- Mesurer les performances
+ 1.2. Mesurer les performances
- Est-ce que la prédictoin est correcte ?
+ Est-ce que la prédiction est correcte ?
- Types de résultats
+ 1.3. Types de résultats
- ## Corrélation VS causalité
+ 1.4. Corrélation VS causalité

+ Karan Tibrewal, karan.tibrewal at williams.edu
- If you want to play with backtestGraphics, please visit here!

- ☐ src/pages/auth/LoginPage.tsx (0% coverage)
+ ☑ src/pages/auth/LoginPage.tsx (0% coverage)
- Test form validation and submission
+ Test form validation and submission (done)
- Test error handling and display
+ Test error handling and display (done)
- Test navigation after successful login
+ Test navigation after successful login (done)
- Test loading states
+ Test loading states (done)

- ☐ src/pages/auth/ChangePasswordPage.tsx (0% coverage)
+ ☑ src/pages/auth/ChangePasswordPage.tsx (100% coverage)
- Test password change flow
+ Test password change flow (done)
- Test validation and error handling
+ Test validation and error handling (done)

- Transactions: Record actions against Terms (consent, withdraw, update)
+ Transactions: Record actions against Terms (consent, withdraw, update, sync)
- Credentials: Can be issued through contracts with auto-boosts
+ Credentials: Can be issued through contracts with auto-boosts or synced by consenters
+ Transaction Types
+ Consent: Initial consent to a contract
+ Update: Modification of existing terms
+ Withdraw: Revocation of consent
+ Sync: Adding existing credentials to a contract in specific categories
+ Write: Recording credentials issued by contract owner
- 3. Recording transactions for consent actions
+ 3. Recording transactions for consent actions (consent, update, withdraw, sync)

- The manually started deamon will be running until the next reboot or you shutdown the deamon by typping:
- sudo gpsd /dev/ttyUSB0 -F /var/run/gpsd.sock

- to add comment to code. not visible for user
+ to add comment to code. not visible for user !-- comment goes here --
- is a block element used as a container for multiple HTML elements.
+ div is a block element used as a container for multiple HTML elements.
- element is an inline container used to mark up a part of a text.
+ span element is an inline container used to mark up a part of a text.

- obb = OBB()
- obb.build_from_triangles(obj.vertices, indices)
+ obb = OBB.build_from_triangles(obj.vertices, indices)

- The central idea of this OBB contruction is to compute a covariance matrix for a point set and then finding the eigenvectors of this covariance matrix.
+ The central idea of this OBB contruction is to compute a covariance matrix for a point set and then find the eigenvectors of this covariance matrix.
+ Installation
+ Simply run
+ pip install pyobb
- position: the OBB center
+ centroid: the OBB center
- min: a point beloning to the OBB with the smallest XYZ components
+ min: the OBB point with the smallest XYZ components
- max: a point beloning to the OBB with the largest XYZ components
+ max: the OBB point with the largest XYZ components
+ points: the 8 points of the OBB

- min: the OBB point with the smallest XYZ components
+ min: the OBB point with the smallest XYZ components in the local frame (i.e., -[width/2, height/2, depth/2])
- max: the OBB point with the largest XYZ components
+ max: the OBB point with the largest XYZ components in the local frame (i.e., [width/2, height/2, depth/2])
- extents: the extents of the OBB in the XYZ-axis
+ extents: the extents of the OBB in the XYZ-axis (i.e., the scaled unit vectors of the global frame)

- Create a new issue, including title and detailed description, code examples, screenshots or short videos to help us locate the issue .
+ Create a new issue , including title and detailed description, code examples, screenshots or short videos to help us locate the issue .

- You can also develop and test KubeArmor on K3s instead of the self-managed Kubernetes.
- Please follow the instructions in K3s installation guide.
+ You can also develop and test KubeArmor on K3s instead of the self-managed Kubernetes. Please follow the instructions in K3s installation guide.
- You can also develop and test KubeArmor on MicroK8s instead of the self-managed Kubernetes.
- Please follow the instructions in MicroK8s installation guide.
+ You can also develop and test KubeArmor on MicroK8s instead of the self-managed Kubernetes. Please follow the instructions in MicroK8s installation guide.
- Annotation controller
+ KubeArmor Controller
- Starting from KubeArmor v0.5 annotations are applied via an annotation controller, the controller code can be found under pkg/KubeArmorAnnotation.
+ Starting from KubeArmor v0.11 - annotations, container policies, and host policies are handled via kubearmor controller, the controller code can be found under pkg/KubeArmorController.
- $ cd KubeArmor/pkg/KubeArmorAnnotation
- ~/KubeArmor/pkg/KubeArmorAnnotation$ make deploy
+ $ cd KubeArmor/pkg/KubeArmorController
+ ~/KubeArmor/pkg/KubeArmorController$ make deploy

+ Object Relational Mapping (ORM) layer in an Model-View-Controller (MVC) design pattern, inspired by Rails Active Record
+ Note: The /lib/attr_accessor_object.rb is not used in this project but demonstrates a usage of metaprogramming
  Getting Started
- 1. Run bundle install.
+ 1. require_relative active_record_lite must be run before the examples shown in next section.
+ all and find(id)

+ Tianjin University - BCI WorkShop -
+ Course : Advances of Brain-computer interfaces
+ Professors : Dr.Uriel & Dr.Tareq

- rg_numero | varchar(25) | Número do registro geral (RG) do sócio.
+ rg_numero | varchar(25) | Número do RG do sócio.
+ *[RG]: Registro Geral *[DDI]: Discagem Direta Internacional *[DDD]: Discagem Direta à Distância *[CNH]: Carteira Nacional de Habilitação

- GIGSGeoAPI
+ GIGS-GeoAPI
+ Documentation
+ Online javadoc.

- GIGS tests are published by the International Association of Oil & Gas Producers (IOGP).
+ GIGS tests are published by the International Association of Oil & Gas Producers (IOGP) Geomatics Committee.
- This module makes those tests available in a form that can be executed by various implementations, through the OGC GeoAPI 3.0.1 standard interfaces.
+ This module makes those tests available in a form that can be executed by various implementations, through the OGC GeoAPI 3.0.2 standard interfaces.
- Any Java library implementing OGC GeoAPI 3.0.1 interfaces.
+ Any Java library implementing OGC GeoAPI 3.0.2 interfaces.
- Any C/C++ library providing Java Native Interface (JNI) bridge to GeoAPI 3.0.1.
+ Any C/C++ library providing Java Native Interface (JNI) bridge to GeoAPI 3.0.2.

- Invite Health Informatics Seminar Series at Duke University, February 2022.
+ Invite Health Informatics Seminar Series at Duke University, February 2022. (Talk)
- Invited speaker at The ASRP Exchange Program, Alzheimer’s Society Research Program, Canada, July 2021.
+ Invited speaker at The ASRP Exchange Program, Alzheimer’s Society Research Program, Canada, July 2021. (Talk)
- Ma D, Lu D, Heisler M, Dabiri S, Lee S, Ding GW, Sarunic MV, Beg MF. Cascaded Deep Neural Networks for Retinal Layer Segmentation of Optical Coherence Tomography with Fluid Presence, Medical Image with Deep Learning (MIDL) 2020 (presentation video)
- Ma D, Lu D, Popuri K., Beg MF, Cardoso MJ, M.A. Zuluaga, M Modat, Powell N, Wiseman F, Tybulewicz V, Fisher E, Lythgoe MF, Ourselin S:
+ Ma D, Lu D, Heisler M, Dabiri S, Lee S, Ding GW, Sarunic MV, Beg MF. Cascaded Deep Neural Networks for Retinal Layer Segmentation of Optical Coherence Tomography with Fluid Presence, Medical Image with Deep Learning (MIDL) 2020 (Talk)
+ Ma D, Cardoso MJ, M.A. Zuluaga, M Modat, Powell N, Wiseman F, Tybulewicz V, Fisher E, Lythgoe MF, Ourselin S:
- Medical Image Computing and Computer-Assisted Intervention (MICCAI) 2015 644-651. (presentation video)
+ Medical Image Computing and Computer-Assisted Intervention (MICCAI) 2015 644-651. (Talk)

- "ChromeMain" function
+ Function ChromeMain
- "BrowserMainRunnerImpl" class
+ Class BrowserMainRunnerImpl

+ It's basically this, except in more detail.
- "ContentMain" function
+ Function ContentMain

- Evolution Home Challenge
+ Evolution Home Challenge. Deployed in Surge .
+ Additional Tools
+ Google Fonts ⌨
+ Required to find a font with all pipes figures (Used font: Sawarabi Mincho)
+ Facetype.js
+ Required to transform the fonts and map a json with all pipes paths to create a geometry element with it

Activity:
Reproduce each line of the material in which the string "Coherence" occurs.

Response box:
- Ma D, Lu D, Heisler M, Dabiri S, Lee S, Ding GW, Sarunic MV, Beg MF. Cascaded Deep Neural Networks for Retinal Layer Segmentation of Optical Coherence Tomography with Fluid Presence, Medical Image with Deep Learning (MIDL) 2020 (presentation video)
+ Ma D, Lu D, Heisler M, Dabiri S, Lee S, Ding GW, Sarunic MV, Beg MF. Cascaded Deep Neural Networks for Retinal Layer Segmentation of Optical Coherence Tomography with Fluid Presence, Medical Image with Deep Learning (MIDL) 2020 (Talk)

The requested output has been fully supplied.